[Data for this exercise]:
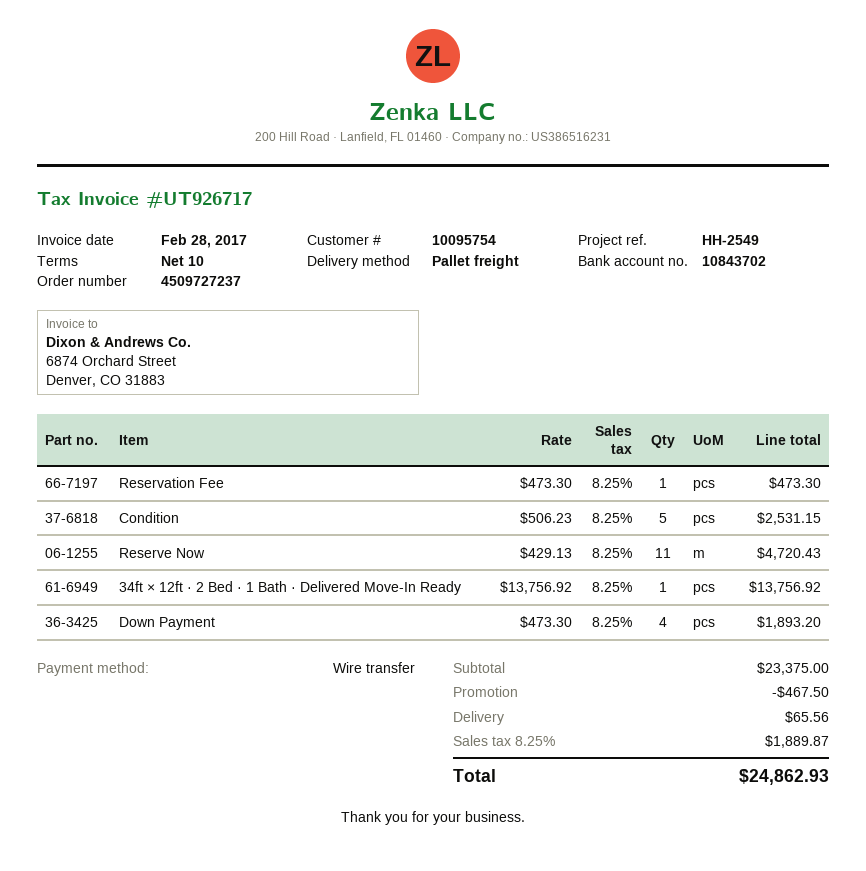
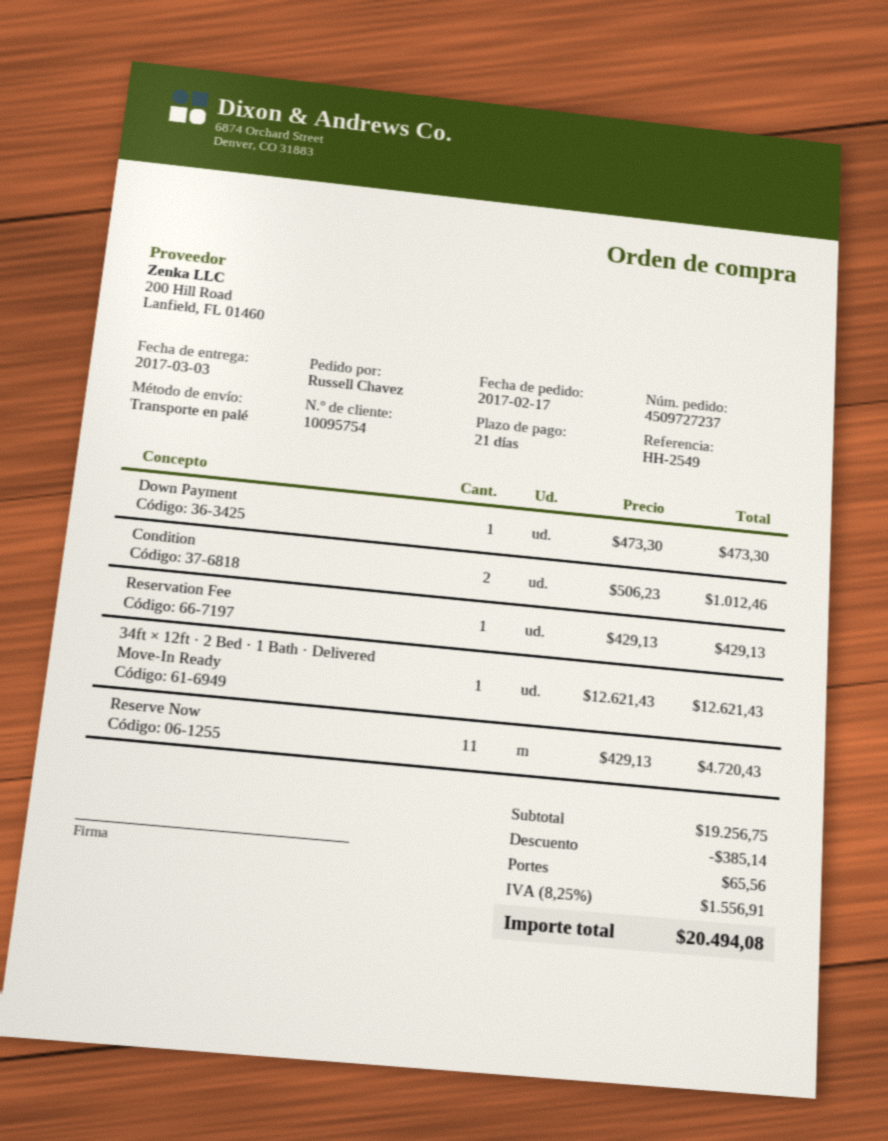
payment terms: 10 days -> 21 days
Reservation Fee: 1 x 473.30 = 473.30 -> 1 x 429.13 = 429.13
Condition: 5 x 506.23 = 2531.15 -> 2 x 506.23 = 1012.46
34ft × 12ft · 2 Bed · 1 Bath · Delivered Move-In Ready: 1 x 13756.92 = 13756.92 -> 1 x 12621.43 = 12621.43
Down Payment: 4 x 473.30 = 1893.20 -> 1 x 473.30 = 473.30
subtotal: 23375.00 -> 19256.75
discount: 467.50 -> 385.14
tax: 8.25% = 1889.87 -> 8.25% = 1556.91
total: 24862.93 -> 20494.08

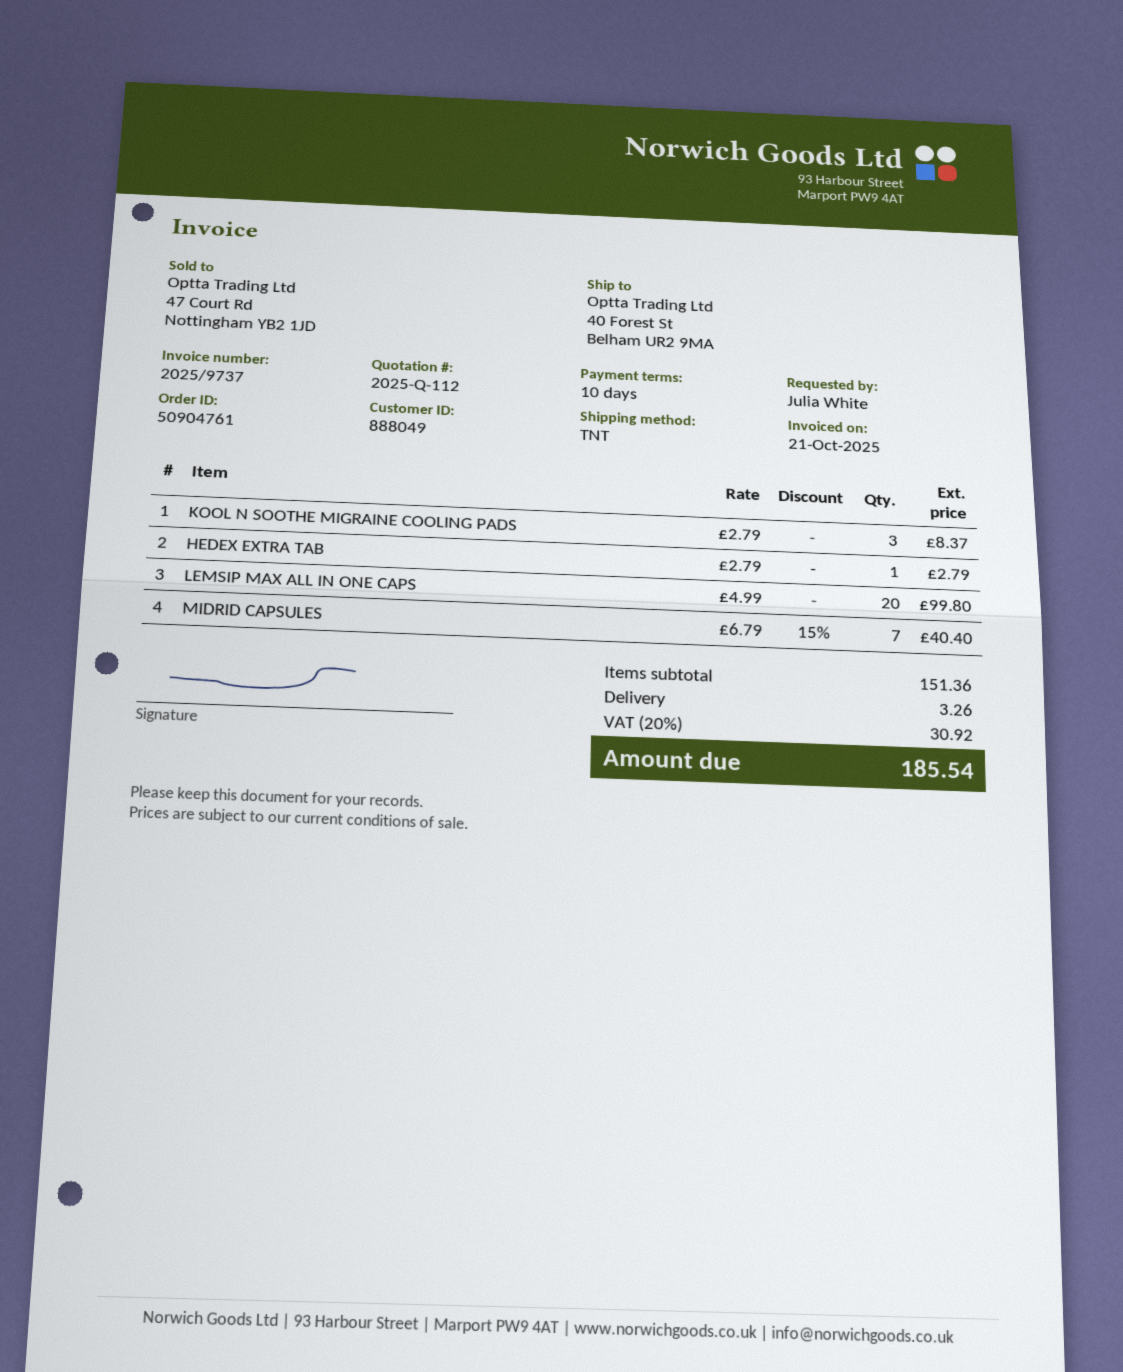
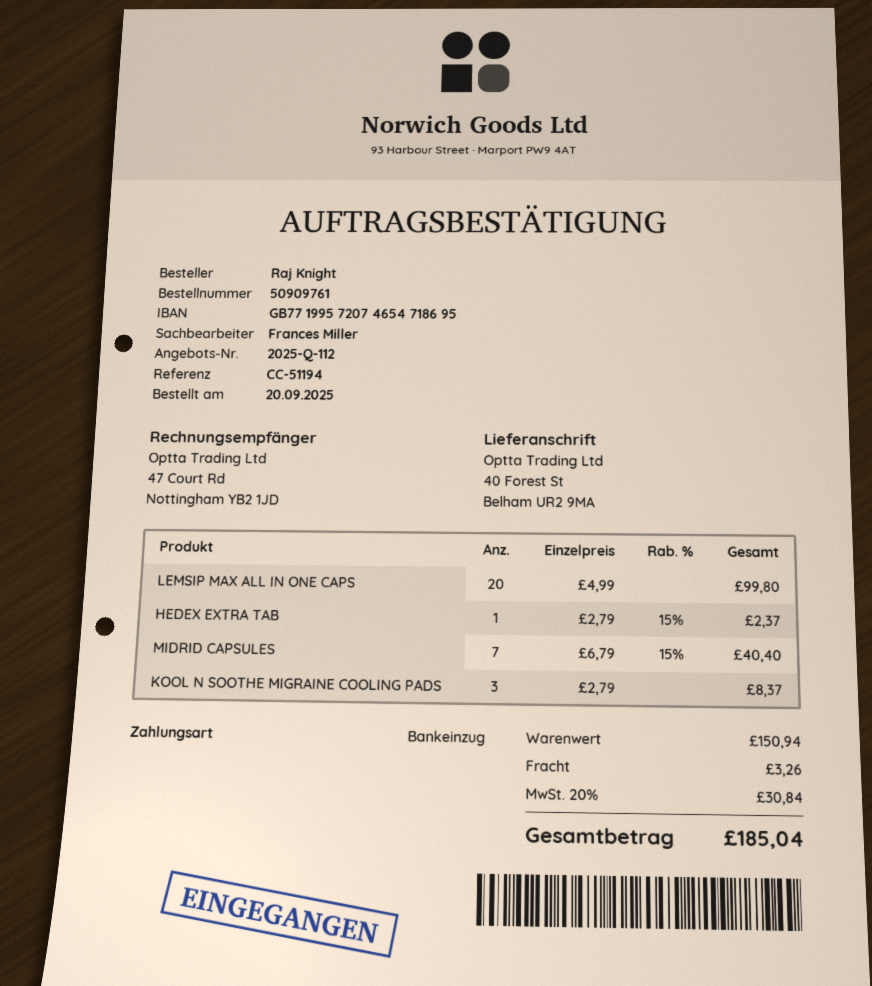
order number: 50904761 -> 50909761
ordered by: Julia White -> Raj Knight
HEDEX EXTRA TAB: 1 x 2.79 = 2.79 -> 1 x 2.79 - 15% = 2.37
subtotal: 151.36 -> 150.94
tax: 20% = 30.92 -> 20% = 30.84
total: 185.54 -> 185.04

[Required action]: The lines to be quoted run from the line containing "tax: 8.25% = 1889.87 -> 8.25% = 1556.91" through the end of the entries above, both included; quote them exactly and leave out any pictures.

[Output]:
tax: 8.25% = 1889.87 -> 8.25% = 1556.91
total: 24862.93 -> 20494.08

order number: 50904761 -> 50909761
ordered by: Julia White -> Raj Knight
HEDEX EXTRA TAB: 1 x 2.79 = 2.79 -> 1 x 2.79 - 15% = 2.37
subtotal: 151.36 -> 150.94
tax: 20% = 30.92 -> 20% = 30.84
total: 185.54 -> 185.04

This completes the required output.